▶ [ASSIGNED TASK] Copy the records below line by line and word for word, from the very first line through the line with "discount: 10% = 152.73 -> none", omitting each picture.

▶ [Modification records]
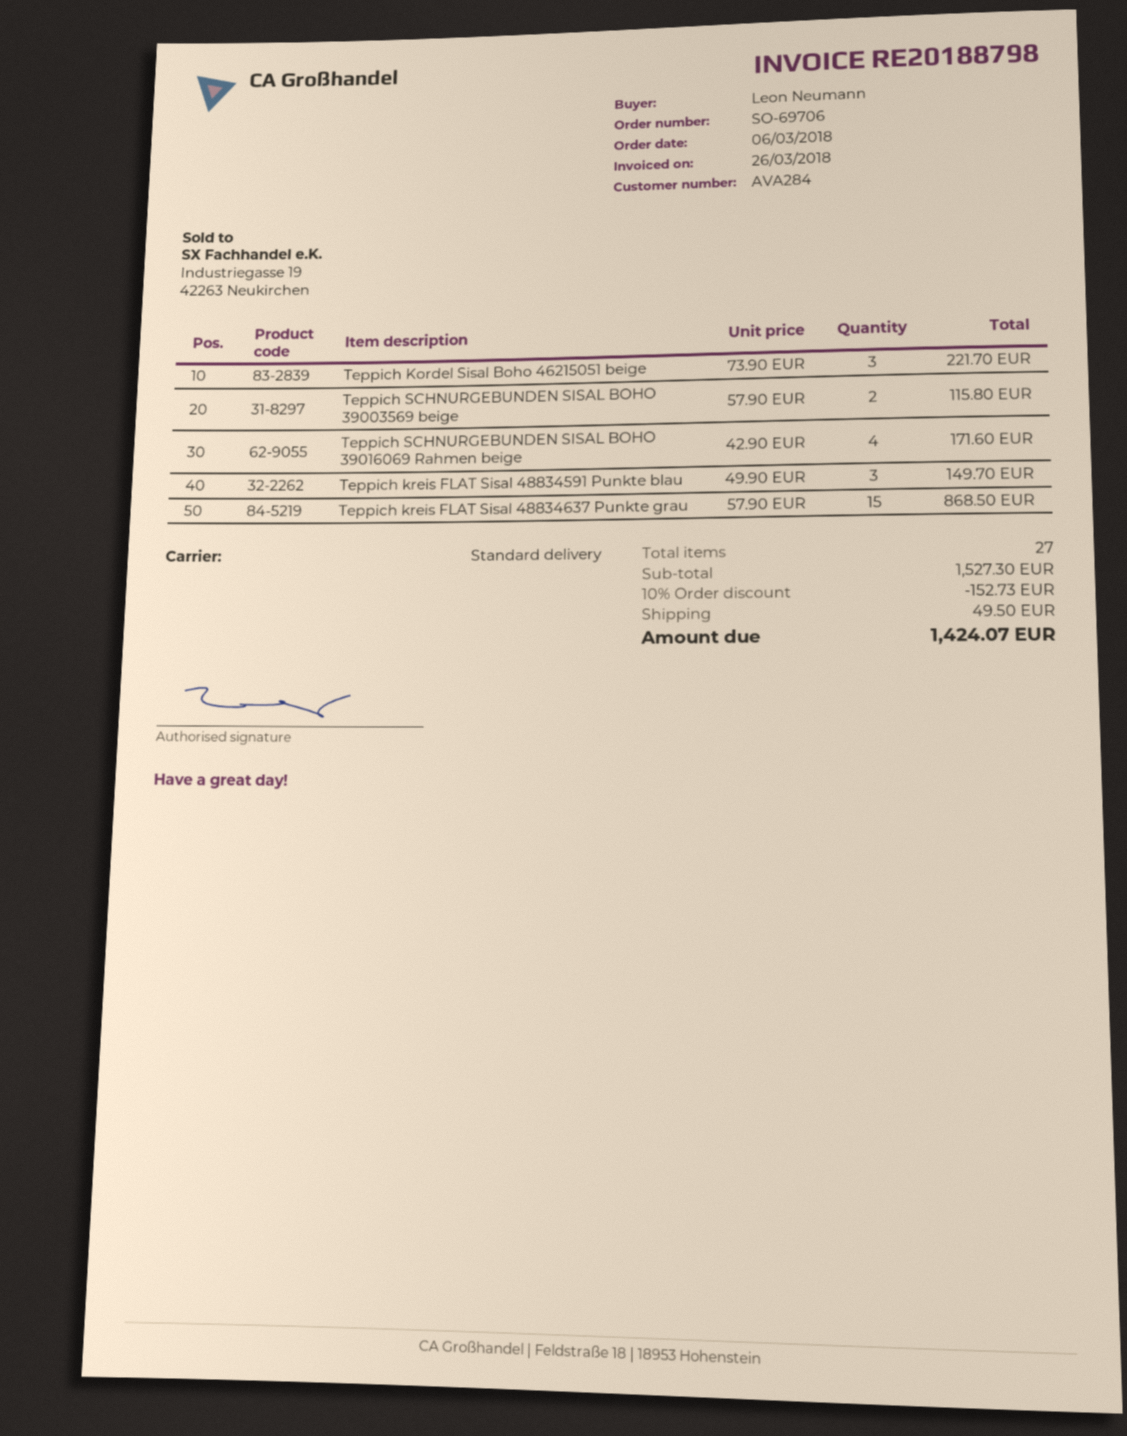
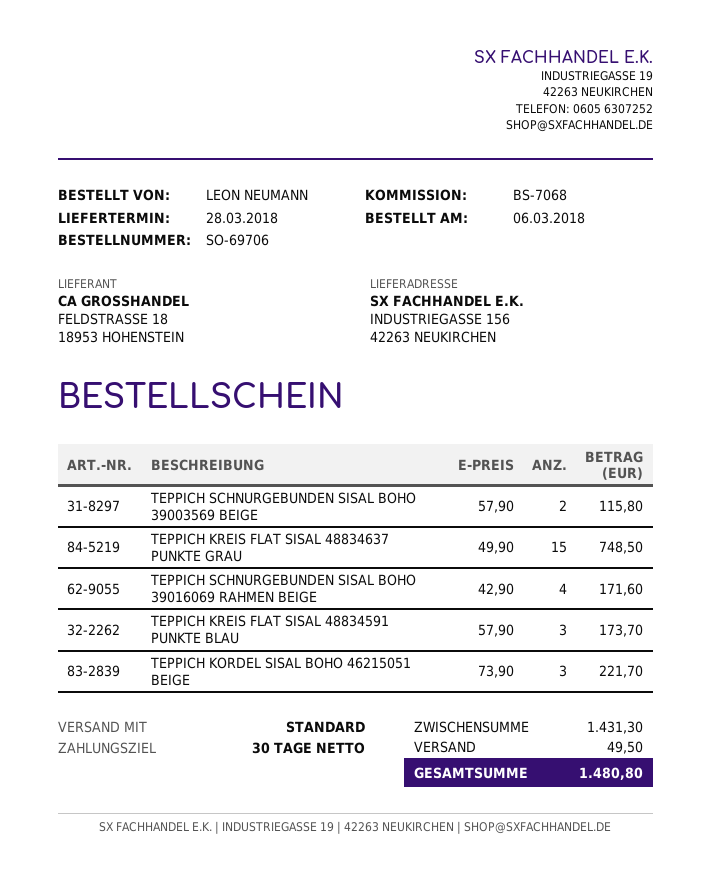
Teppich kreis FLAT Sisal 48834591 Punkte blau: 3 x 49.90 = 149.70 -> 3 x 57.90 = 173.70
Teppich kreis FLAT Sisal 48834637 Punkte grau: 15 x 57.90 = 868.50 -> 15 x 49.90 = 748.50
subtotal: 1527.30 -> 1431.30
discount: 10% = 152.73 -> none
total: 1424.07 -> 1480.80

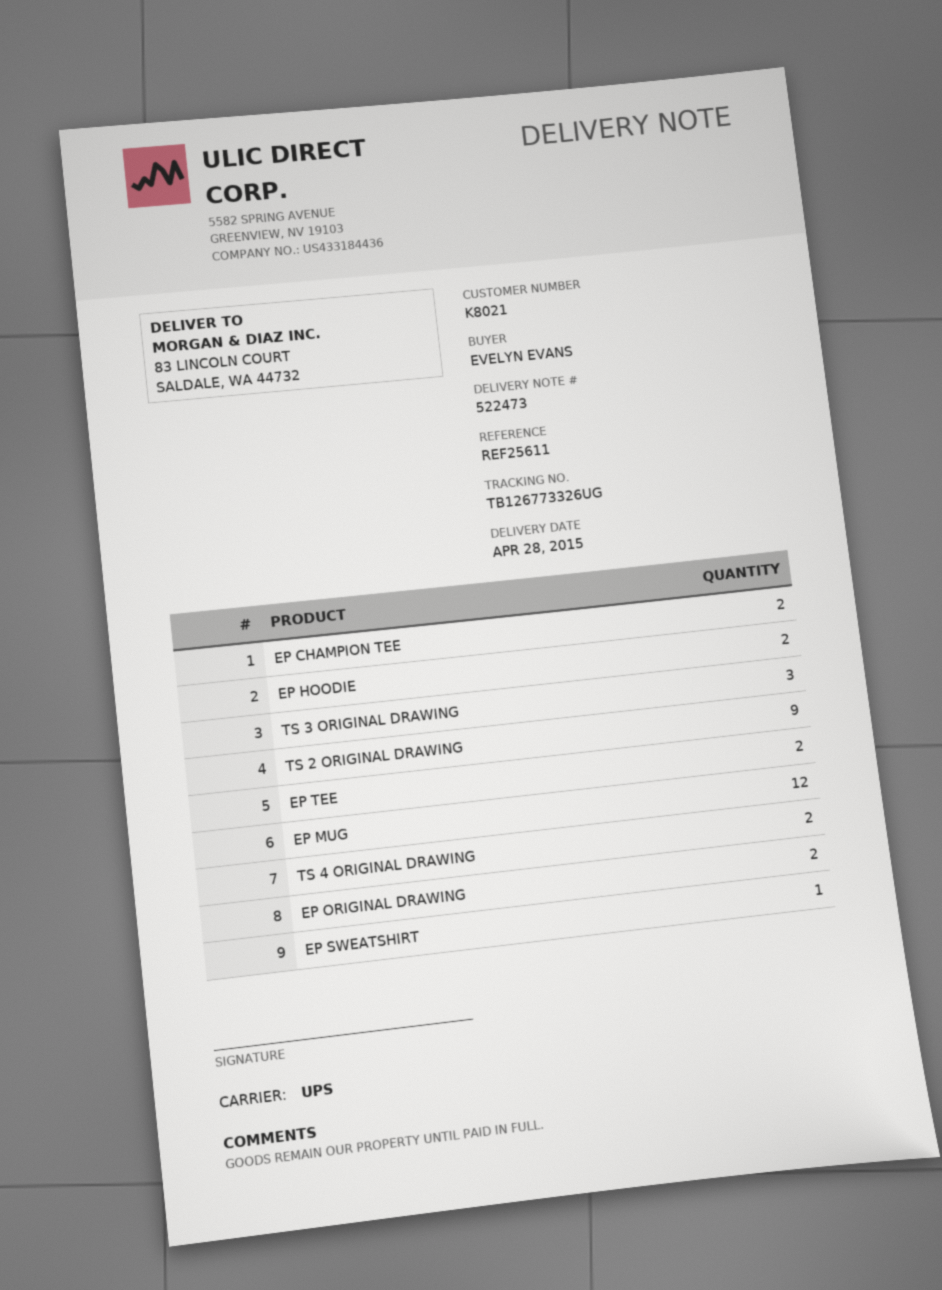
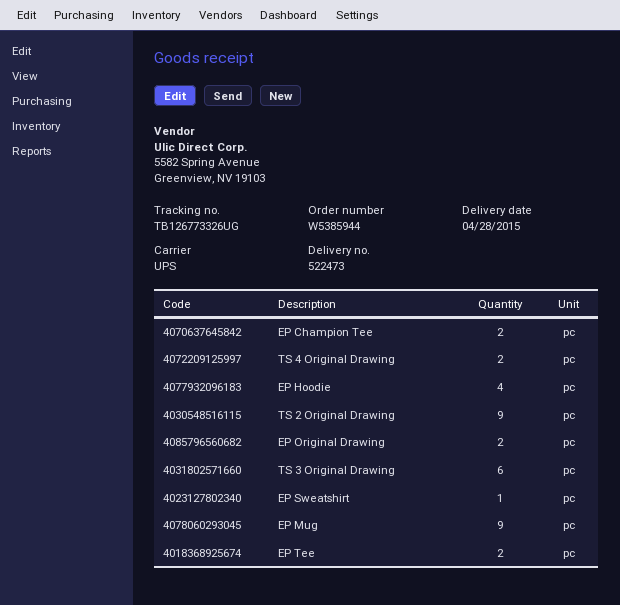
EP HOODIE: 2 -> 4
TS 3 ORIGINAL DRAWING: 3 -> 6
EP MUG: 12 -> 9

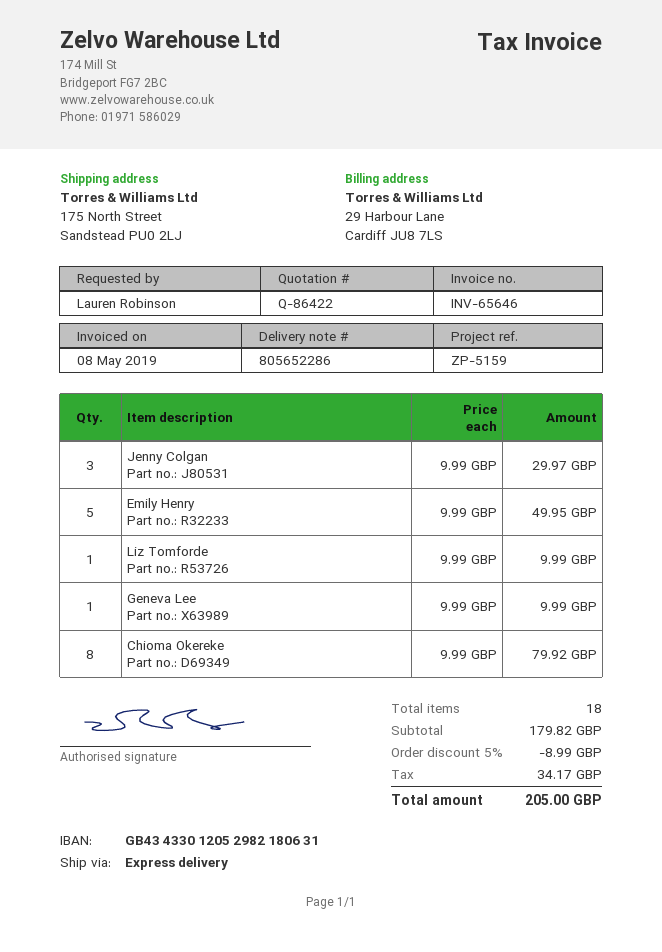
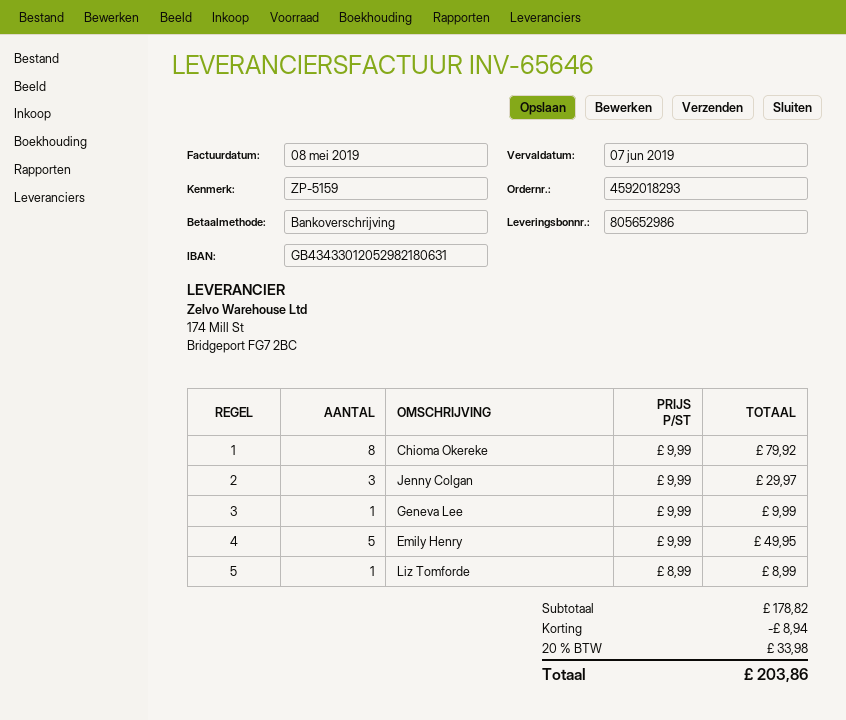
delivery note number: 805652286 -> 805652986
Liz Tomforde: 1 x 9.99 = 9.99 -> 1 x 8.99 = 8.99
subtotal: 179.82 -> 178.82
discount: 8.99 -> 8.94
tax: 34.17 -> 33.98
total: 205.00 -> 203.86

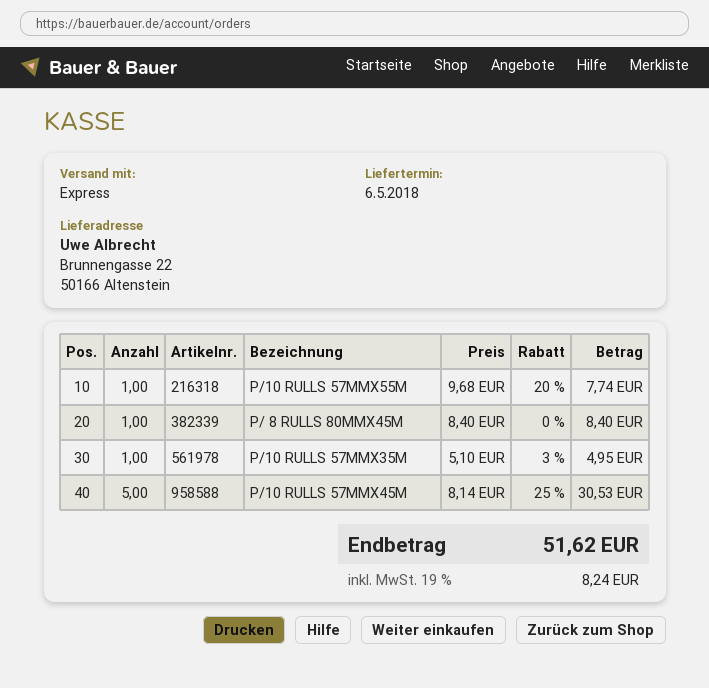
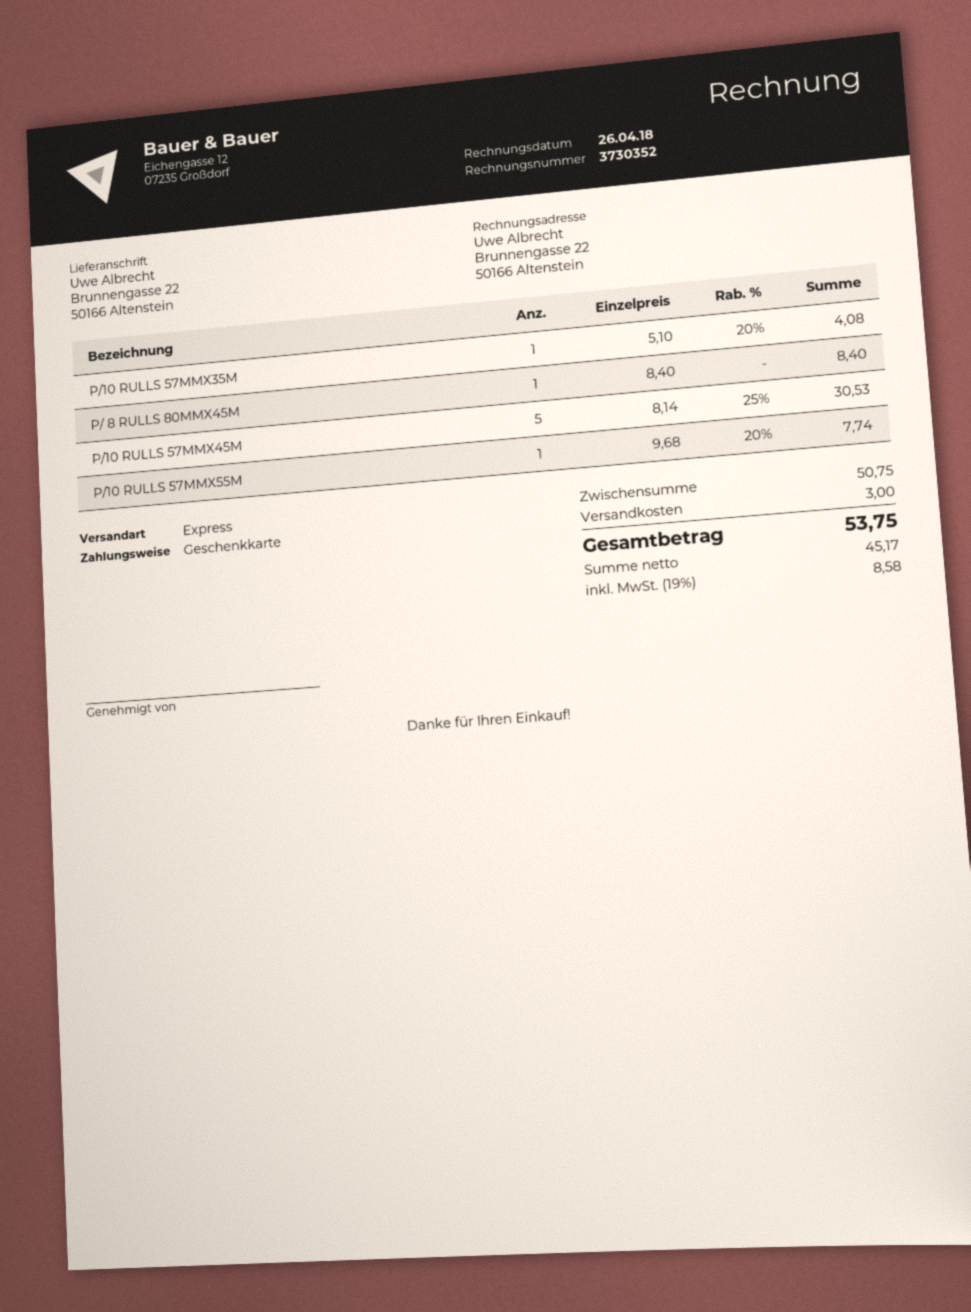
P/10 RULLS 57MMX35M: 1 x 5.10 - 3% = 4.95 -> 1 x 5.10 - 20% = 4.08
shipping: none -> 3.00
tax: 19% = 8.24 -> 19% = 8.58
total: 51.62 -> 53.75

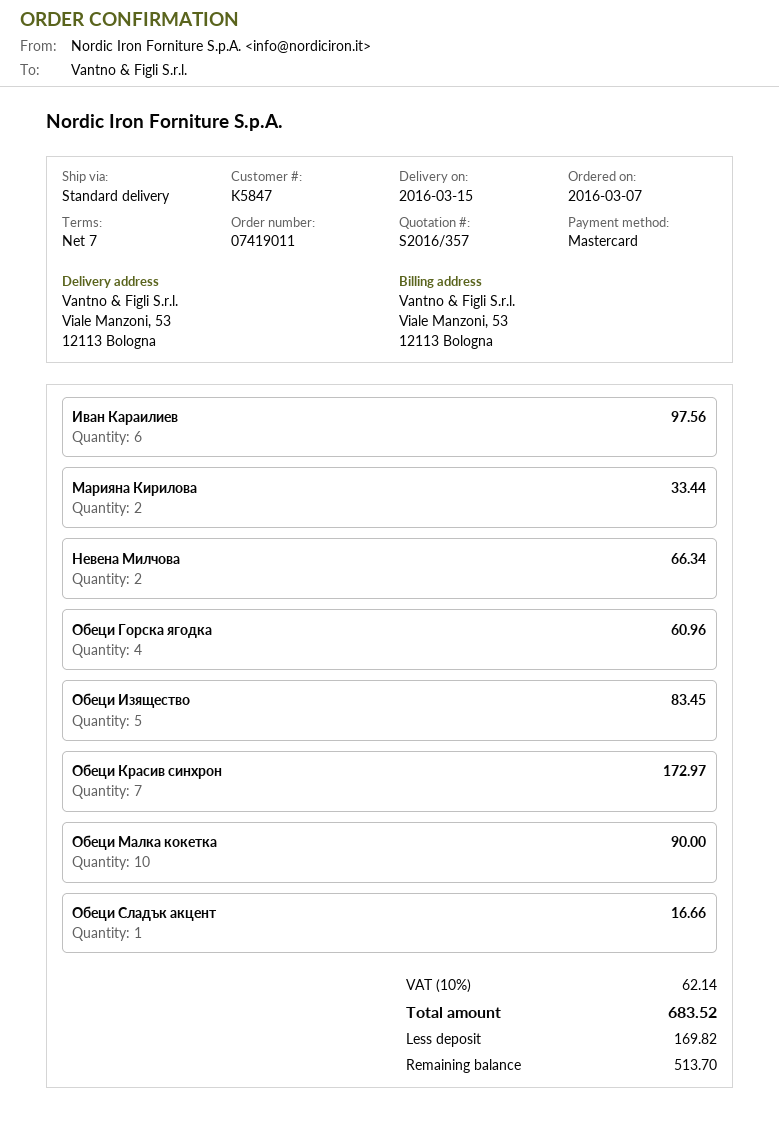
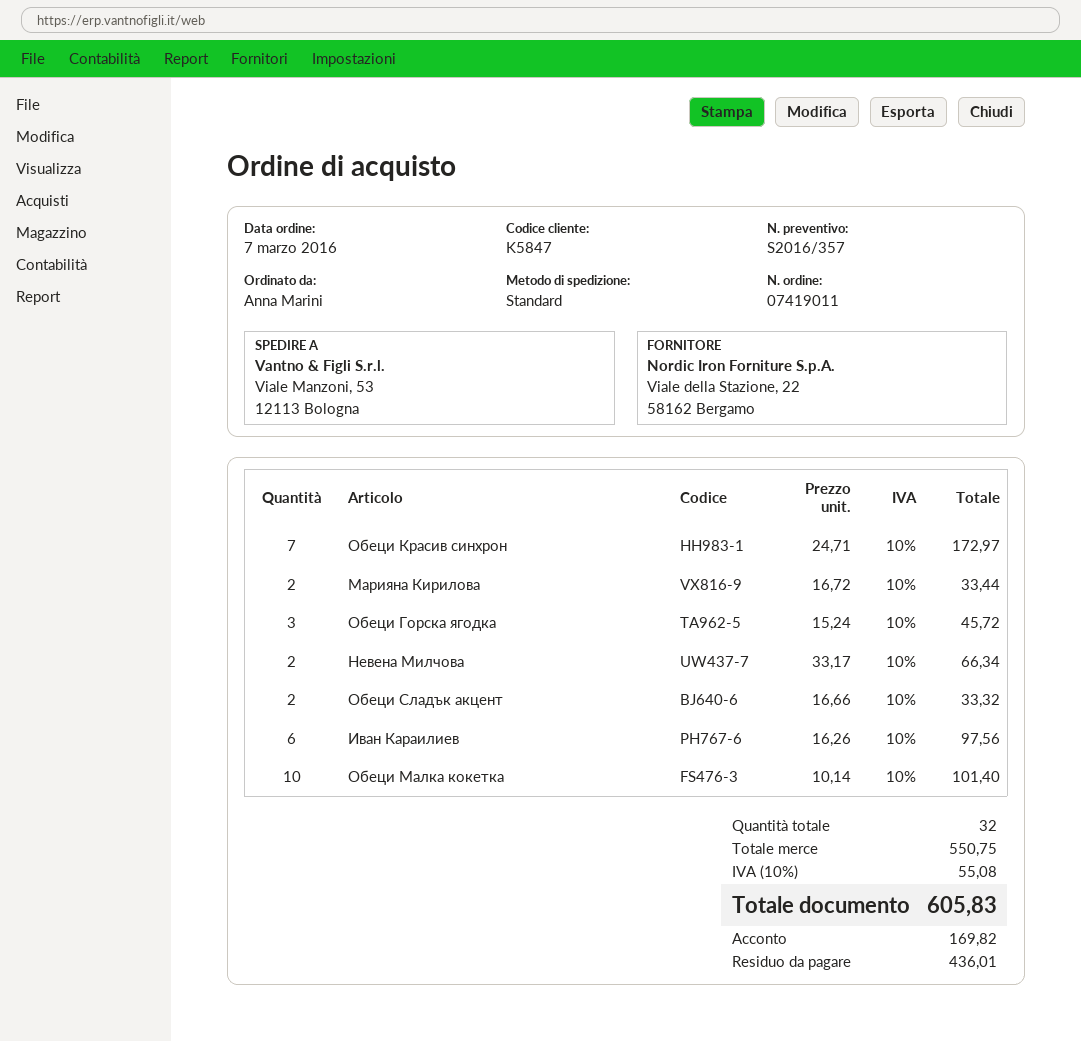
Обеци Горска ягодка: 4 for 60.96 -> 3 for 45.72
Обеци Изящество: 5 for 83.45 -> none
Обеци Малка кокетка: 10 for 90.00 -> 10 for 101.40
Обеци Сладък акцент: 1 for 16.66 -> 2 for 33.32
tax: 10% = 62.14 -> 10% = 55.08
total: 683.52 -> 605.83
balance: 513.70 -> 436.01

▶ [ANSWER TO THIS TASK]
Teppich kreis FLAT Sisal 48834591 Punkte blau: 3 x 49.90 = 149.70 -> 3 x 57.90 = 173.70
Teppich kreis FLAT Sisal 48834637 Punkte grau: 15 x 57.90 = 868.50 -> 15 x 49.90 = 748.50
subtotal: 1527.30 -> 1431.30
discount: 10% = 152.73 -> none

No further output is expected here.